El origen del desborde en la salud pública

Que la salud pública está desbordada no es una novedad, y, frente a ésto, podemos politizarla culpando de todo a Milei, o podemos profundizar en el tema para ver cual es el origen del problema, por lo menos en Gualeguay. La infraestructura pública del servicio de salud se compone de un centro para todo tipo de complejidades, y una red periférica de efectores para la demanda primaria. Pero, en esta ciudad, esta red, aunque existe, no contiene la demanda, todo cae en el hospital, y este se desborda.

La infraestructura local de salud está compuesta por un hospital público, el San Antonio, dos CICs, también públicos, media docena de salas barriales y otra media docena de centros privados. Un repaso de esta realidad demuestra el desborde del nosocomio, mientras que los CICs, las distintas salas y los privados no sufren tantos sobresaltos.

Por su parte, el hospital, como principal centro de salud, no solo de la ciudad, sino del departamento y aledaños, está preparado para atender emergencias a través de su guardia, aparte tiene consultorios externos, realiza diagnósticos y brinda tratamientos.

La cuestión es que, a pesar de este espectro de servicios de salud, la gran mayoría de la ciudadanía, ante cualquier cosa, va a la guardia del hospital. No va a las salas de los barrios, ni a los CICs, ni a algún privado, aunque pudiera.

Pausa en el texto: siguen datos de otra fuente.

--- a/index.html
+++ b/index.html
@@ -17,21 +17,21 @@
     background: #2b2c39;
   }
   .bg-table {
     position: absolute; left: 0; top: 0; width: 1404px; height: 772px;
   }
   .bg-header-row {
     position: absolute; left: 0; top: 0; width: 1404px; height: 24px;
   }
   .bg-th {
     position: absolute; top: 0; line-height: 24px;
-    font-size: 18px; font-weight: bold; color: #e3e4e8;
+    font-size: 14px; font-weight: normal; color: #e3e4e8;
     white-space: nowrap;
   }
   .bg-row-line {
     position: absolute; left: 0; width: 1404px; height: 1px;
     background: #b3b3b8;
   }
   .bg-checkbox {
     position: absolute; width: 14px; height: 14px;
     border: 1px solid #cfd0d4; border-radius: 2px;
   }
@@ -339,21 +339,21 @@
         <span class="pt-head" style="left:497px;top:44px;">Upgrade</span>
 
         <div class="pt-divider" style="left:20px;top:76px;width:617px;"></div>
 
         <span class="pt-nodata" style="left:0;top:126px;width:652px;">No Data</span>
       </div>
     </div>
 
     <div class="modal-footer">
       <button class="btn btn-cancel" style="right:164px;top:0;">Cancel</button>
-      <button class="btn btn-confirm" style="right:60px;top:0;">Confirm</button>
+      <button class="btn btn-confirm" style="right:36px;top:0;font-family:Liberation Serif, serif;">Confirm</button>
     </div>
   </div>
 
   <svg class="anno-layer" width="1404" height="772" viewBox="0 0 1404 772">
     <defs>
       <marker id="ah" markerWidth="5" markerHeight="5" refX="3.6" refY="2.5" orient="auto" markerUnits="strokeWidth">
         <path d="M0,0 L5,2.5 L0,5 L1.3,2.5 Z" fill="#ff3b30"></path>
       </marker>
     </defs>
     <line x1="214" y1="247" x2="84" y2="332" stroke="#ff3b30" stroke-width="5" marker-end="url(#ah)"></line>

Ni siquiera va a los consultorios del hospital.

Tal es así que, según las estadisticas oficiales, la guardia del hospital San Antonio atendió durante 2024 unas 50.500 consultas, mientras que en 2025 fueron 55.300, lo que significa que, en solo un año, aumentó un 9,5 porciento, un ritmo de crecimiento que, por sí solo, produce escalofríos. Esto quiere decir que, hoy, se están atendiendo más de 150 personas por día. Frente a una avalancha de esta magnitud, ningún sistema puede resistir.

En este contexto, según fuentes hospitalarias, de esta demanda que recibe la guardia, solo el 20 porciento corresponde con urgencias o patologías complejas, mientras que el 80 porciento restante son cuestiones primarias que, en algunos casos, ni siquiera exigen atención primaria.

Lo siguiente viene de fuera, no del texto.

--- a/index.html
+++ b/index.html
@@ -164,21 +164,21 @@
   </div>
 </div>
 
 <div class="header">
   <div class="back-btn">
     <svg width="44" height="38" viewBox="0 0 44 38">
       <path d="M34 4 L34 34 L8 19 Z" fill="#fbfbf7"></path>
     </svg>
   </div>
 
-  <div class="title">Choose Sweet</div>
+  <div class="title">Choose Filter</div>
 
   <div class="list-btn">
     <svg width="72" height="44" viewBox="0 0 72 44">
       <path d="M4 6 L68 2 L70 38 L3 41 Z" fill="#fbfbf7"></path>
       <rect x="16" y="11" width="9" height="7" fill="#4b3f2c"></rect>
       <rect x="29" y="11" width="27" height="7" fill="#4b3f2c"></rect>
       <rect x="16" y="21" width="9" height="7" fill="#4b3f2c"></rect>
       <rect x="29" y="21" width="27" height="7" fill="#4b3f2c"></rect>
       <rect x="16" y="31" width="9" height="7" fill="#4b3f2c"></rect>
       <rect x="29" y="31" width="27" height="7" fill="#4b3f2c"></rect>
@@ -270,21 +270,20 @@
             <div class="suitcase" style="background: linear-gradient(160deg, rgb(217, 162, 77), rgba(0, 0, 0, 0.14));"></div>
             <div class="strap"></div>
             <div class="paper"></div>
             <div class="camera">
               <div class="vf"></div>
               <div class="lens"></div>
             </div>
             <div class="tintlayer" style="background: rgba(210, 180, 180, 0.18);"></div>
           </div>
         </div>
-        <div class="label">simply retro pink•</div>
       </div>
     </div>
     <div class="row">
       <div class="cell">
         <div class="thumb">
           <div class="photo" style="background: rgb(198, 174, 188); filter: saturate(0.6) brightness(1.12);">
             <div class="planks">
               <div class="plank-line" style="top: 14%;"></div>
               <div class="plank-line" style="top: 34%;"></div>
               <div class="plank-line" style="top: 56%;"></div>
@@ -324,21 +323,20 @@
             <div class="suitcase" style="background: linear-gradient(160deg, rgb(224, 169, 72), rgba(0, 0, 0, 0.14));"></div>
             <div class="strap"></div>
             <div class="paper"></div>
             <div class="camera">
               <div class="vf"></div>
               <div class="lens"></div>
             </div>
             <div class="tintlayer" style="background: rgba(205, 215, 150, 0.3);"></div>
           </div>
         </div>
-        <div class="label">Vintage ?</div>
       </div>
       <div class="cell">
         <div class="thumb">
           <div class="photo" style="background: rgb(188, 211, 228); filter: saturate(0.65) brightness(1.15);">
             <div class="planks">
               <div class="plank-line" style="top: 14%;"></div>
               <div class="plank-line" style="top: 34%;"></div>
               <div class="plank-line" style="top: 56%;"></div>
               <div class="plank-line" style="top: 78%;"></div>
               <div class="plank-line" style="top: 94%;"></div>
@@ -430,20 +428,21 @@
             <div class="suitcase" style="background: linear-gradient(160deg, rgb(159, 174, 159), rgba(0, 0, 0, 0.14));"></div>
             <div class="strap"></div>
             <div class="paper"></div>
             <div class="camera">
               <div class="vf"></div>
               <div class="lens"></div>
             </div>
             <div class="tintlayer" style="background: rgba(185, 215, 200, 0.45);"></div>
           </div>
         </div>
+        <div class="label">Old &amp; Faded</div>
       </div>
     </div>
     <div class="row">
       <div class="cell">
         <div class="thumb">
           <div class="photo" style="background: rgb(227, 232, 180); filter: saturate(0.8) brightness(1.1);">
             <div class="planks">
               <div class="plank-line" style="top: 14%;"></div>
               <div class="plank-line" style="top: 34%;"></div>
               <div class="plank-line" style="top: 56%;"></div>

Se trata desde dolencias crónicas, dolores odontológicos, y lumbalgias hasta curaciones y gente que quiere medirse la presión. Cuestiones que deberían ser atendidas por la red periférica de efectores para la atención primaria de la salud. Unos 120 casos diarios que interrumpen la atención de las 30 emergencias reales.

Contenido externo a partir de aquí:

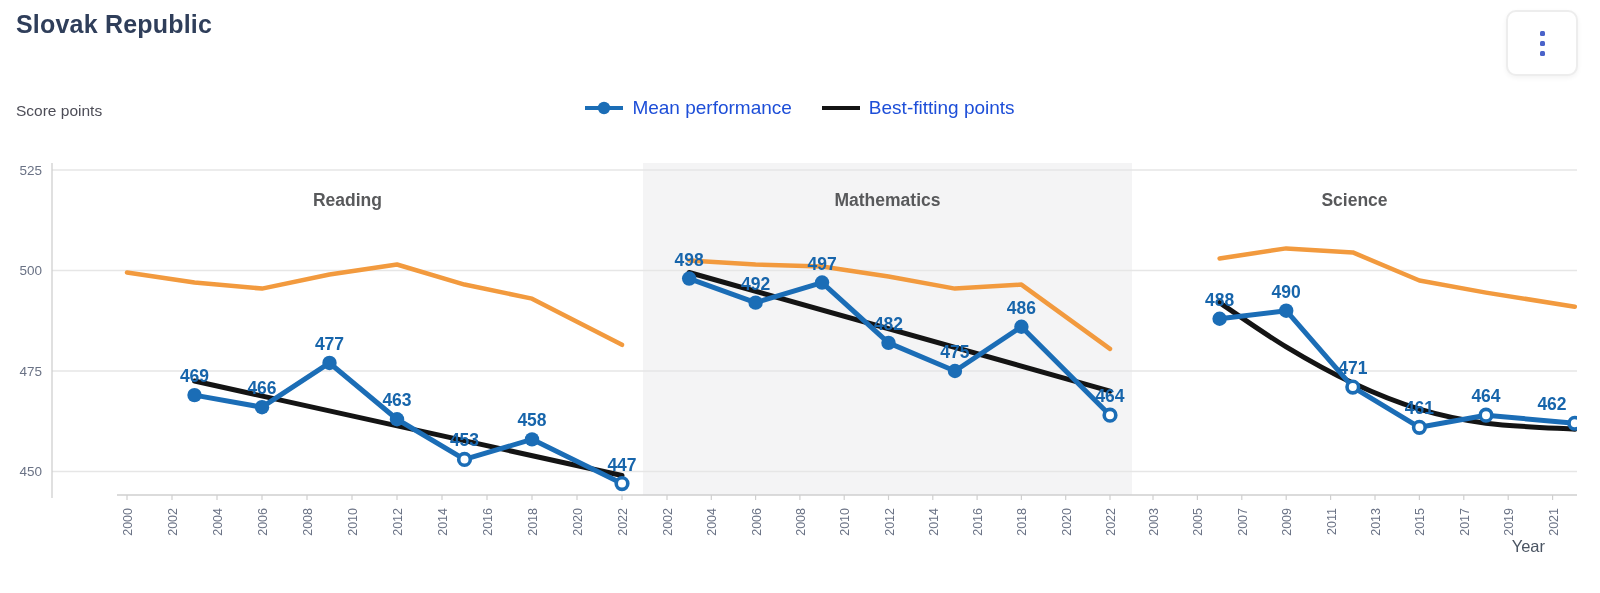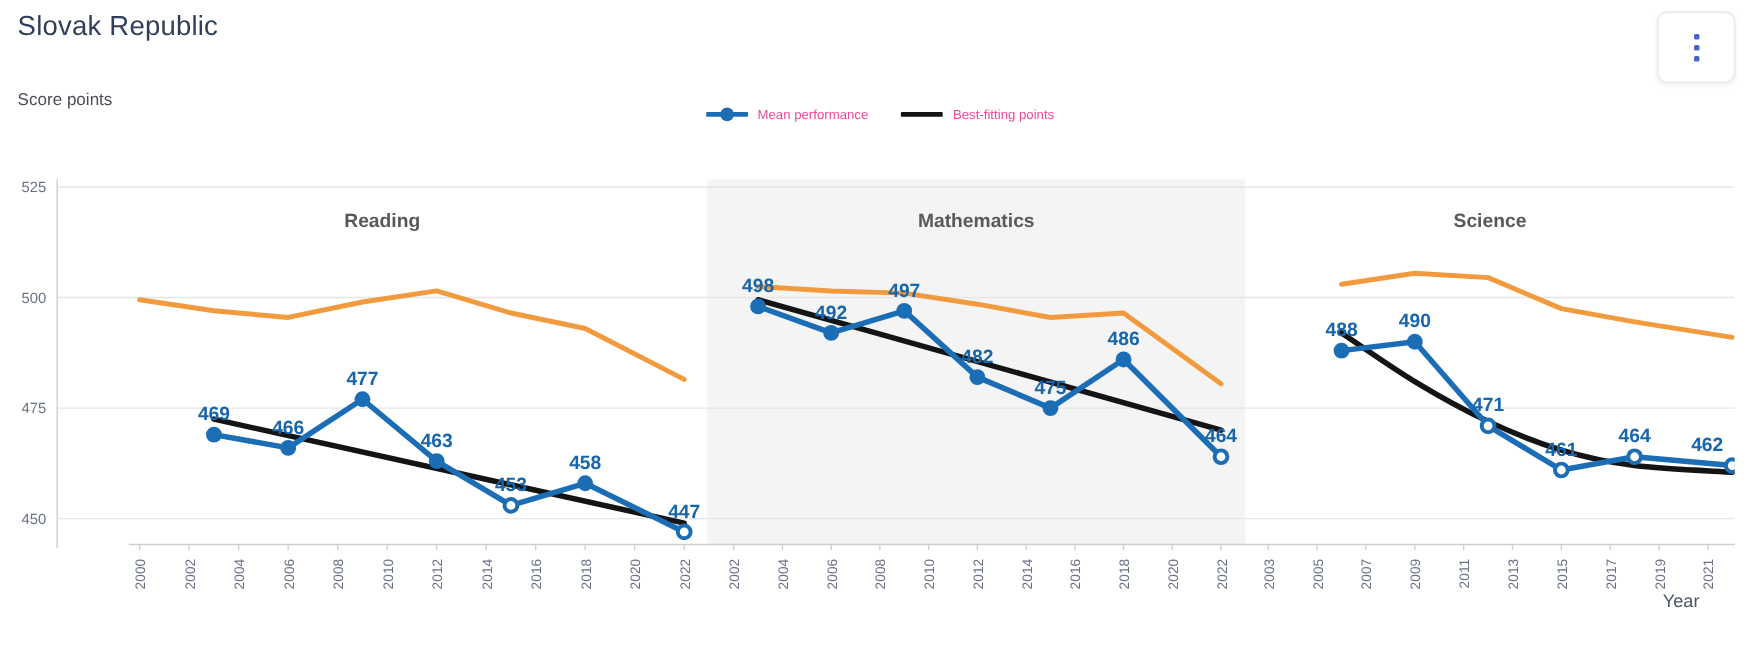--- a/index.html
+++ b/index.html
@@ -1,26 +1,26 @@
 <!DOCTYPE html>
 <html><head>
 <meta charset="utf-8">
 <style>
   html,body{margin:0;padding:0;background:#fff;}
   body{font-family:"Liberation Sans","DejaVu Sans",sans-serif;}
   .page{position:relative;width:1600px;height:593px;background:#fff;overflow:hidden;}
-  .title{position:absolute;left:16px;top:10px;font-size:25px;font-weight:400;color:#2f3e5a;letter-spacing:.2px;}
+  .title{position:absolute;left:16px;top:10px;font-size:25px;font-weight:700;color:#2f3e5a;letter-spacing:.2px;}
   .menu-btn{position:absolute;right:22px;top:10px;width:68px;height:62px;background:#fff;border:2px solid #ededed;
             border-radius:10px;box-shadow:0 2px 5px rgba(0,0,0,.05);display:flex;align-items:center;justify-content:center;cursor:pointer;}
   .kebab{display:flex;flex-direction:column;gap:5px;}
   .kebab span{width:5px;height:5px;background:#4a63c9;border-radius:1.5px;display:block;}
-  .score-points{position:absolute;left:16px;top:82px;font-size:15.5px;color:#4d4d57;}
+  .score-points{position:absolute;left:16px;top:102px;font-size:15.5px;color:#4d4d57;}
   .legend{position:absolute;left:0;right:0;top:97px;display:flex;justify-content:center;align-items:center;gap:30px;}
   .legend-item{display:flex;align-items:center;gap:9px;}
-  .legend-item .lab{font-size:12px;color:#ec4899;}
+  .legend-item .lab{font-size:19px;color:#1d4ed8;}
   svg{font-family:"Liberation Sans","DejaVu Sans",sans-serif;}
   #chart{position:absolute;left:0;top:140px;}
 </style>
 </head>
 <body>
 
 <div class="page">
   <div class="title">Slovak Republic</div>
 
   <div class="menu-btn">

Por otro lado, la realización de diagnósticos también está desbordada, tal vez en parte por una exagerada demanda, pero también por una mala administración. No es posible que para un análisis de sangre, indispensable para cualquier diagnóstico, se den turnos dos meses para adelante. Así como tampoco es aceptable que un ecografista se niegue a hacer una ecografía por capricho.

Por el lado de los consultorios, éstos funcionan aliviados, o no tan sobrecargados, porque muchos eligen ir a la guardia simulando una emergencia.

Por último, los tratamientos de las distintas patologías no muestras mayores complicaciones, pues ante un caso de incapacidad se derivan a otros nosocomios, de igual o mayor complejidad.

De todo lo expuesto surge la necesidad de un gerenciamiento estricto de la oferta de salud pública, tanto del hospital, brindándole el servicio a quienes así lo merecen, y derivando a la red los que no, como de la red periférica, contando con la infraestructura necesaria y promoviendo su servicio en sus territorios.

O sea que, dicho de otra forma, es imperativo que los centros de salud barriales comiencen a funcionar en serio, al igual que los CICs, y que el hospital comience a rechazar aquella demanda que no sea emergencia o compleja.

Para esto, lamentablemente, es necesario contar, primero, con la voluntad política de resolver la crisis de la salud pública local, y, segundo, contar con responsables a la altura de la situación, de modo de que puedan acordar que, por un lado, la red atienda la demanda primaria, y, por el otro, el hospital derive a ésta lo no complejo o urgente. En otras palabras, que la política disponga recursos en la red de efectores, y rechace del hospital, de forma elegante, a quienes no lo precisen.

Ahora bien, una vez realizados estos ajustes, y corregida la demanda, los vicios internos del hospital San Antonio no tendrán más excusas.